■ Your task ■
The word "about" marks the lines to keep; find each one in the data and copy it.

■ Data ■
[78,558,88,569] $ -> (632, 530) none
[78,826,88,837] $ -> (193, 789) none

* * *

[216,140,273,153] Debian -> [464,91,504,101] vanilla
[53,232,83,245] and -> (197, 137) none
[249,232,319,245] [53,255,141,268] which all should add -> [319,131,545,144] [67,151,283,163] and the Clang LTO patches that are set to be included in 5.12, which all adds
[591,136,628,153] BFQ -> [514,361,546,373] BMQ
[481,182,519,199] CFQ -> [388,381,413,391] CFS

---

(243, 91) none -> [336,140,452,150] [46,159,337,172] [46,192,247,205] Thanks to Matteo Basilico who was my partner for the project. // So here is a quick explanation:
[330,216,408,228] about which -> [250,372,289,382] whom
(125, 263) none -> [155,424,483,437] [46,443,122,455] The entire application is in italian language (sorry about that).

■ Written reply ■
[330,216,408,228] about which -> [250,372,289,382] whom
(125, 263) none -> [155,424,483,437] [46,443,122,455] The entire application is in italian language (sorry about that).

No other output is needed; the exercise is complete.